Нет… Нет, вообще-то… Но Аглая опять же не стала спорить.
- Ладно, тогда я буду ждать твоего звонка. И еще раз спасибо за машину.
- Пока не за что. И, Глаша…
- М-м-м?
- Позвони матери. Она не молодеет…
- Обязательно. Как только я…
Аглая не смогла договорить. Как только я… что? Как только смогу смотреть в её глаза и не чувствовать себя при этом ни на что негодным ничтожеством? Ошибкой природы, на которой эта самая природа решила отдохнуть?
- Позвони! – с нажимом повторил Павел и отключился.
Глаша откинулась затылком на стену и подтянула ноги к груди, с головой погружаясь в воспоминания. В кухне над чем-то хохотали девочки, а она уносилась на крыльях памяти все дальше и дальше… В босоногое, такое счастливое детство.
Когда Глаша родилась, её маме было без малого пятьдесят пять. Кто только не обсуждал это событие, какие только догадки не строились... И про суррогатную мать писали, и про искусственное оплодотворение, и про то, что богачи совсем побесились с жиру. Ни слова правды, в общем... А ведь на самом деле Глаша родилась от Большой Любви.
Тамаре Георгиевне Кошман повезло ее встретить дважды...
Первый раз Тома полюбила в юности. Когда сопливой девчонкой пришла по распределению на завод. В невзрачной дерматиновой сумочке лежал диплом об окончании техникума, а в голове - целый план по завоеванию мира. Тома твердо решила, во что бы то ни стало, вырваться из нищеты, беспросветной убогости, в которой прошло все её безрадостное сиротливое, перечеркнутое войной детство.
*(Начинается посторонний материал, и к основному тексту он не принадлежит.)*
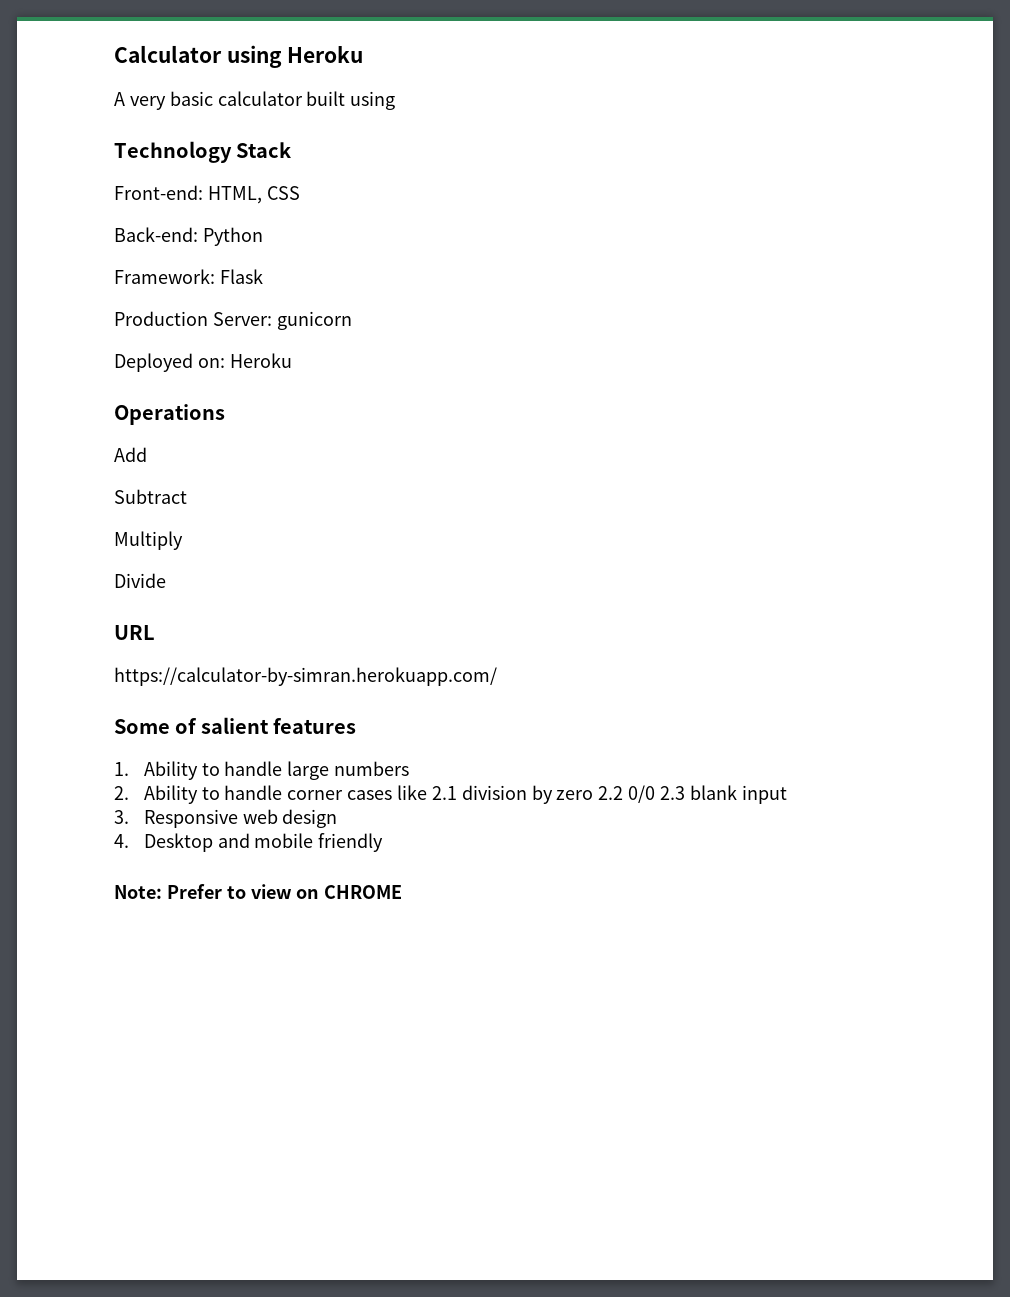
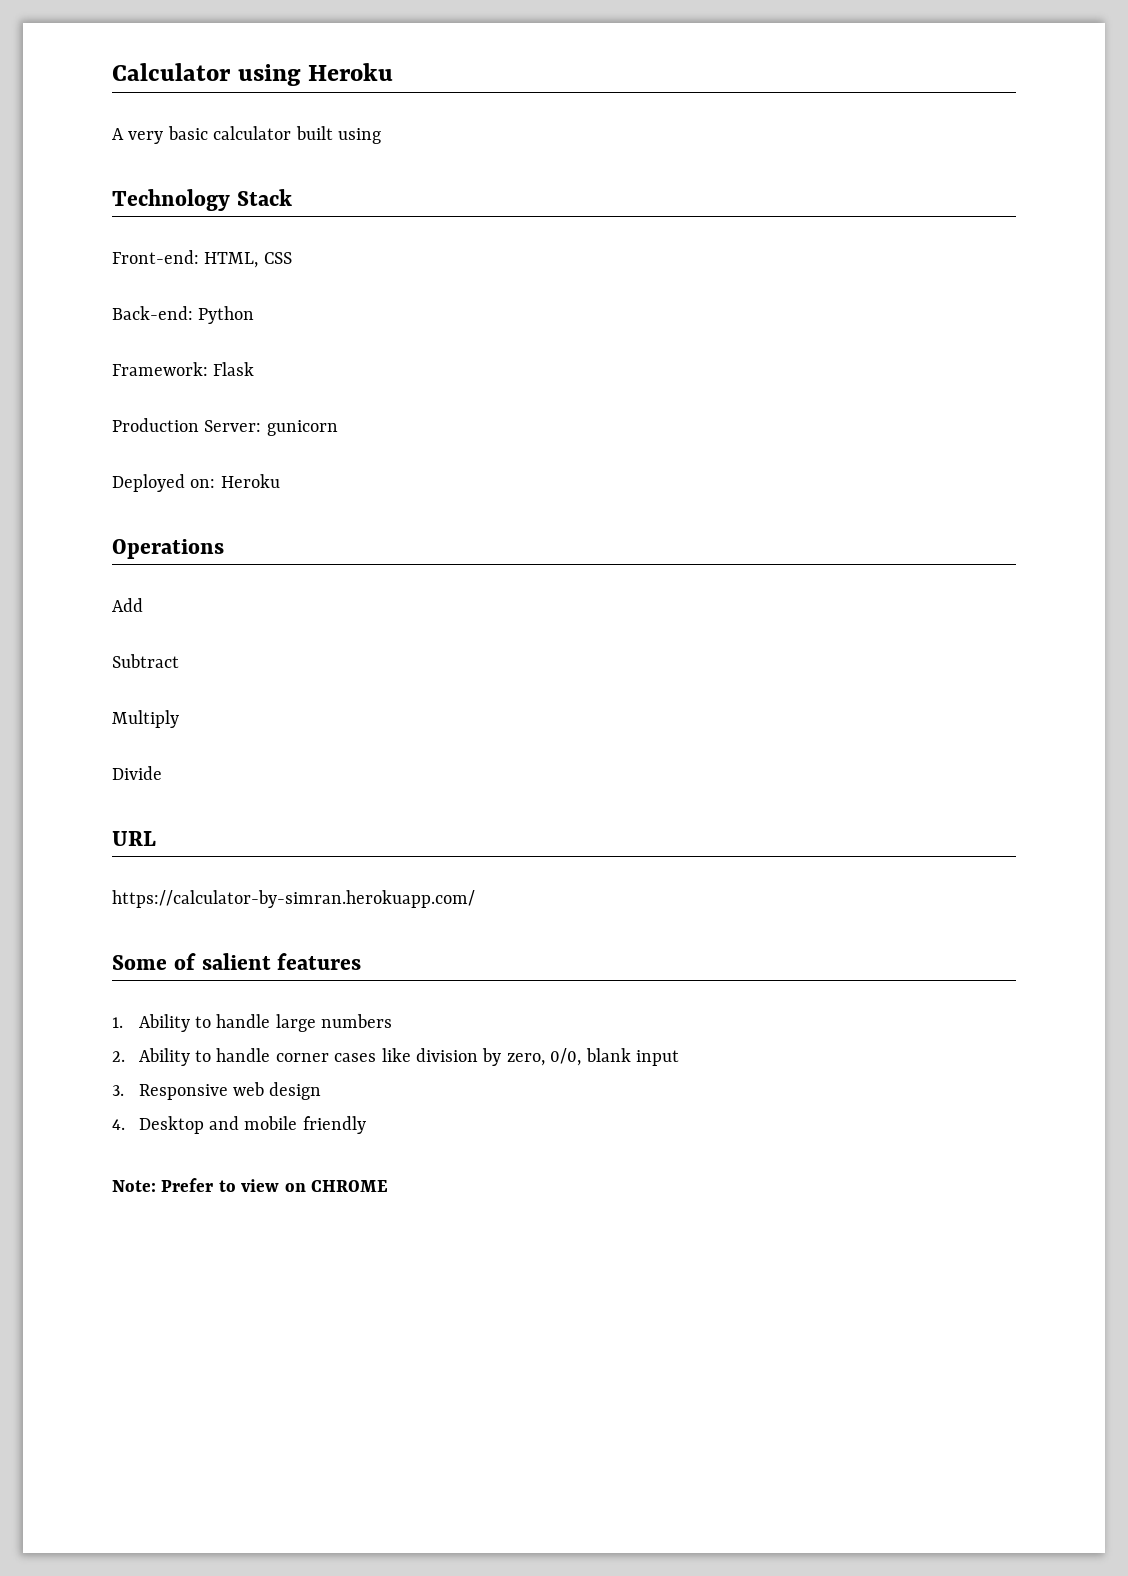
- 2. Ability to handle corner cases like 2.1 division by zero 2.2 0/0 2.3 blank input
+ 2. Ability to handle corner cases like division by zero, 0/0, blank input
Впервые она увидела Льва Кошмана на планерке. И влюбилась в него с первого взгляда. На тот момент он был прочно женат, но Тамару этот факт не смущал, равно как и далеко не юный возраст её избранника. Любые недостатки Кошмана перечеркивал тот факт, что Лев Израильевич был не каким-нибудь работягой, а главным бухгалтером известного на весь союз промышленного гиганта. То есть человеком далеко не последним. Вписывающимся в план Томы по завоеванию мира на все сто процентов. Впрочем, завоевать такого мужчину было нелегко. Тамара понимала, что рассчитывать на внешние данные ей не стоит, и брала другим - острым, как бритва, умом. Томе потребовалось два года, чтобы Кошман ее заметил. А дальше было легко... С женой у Льва Израильевича детей не было. А Тома забеременела без всяких проблем - первенец Кошманов, горячо любимый и лелеемый отцом Пашка, родился уже в законном браке. И как ни билась бывшая жена Льва Израильевича, какие жалобы только ни писала - помешать этому браку она не смогла. А еще через три года у Тамары и Льва родился второй сын - Константин. Посчитав на этом свой долг перед мужем выполненным, Тамара Егоровна (теперь Тому называли исключительно так) отошла от пеленок и полностью сосредоточилась на работе. Кошман стал ее учителем в мире больших денег, Тамара - его прилежной ученицей. Умной, амбициозной, расчётливой. К тому моменту, как союз распался, они уже были неприлично богаты. А после капиталы Кошманов лишь приумножались.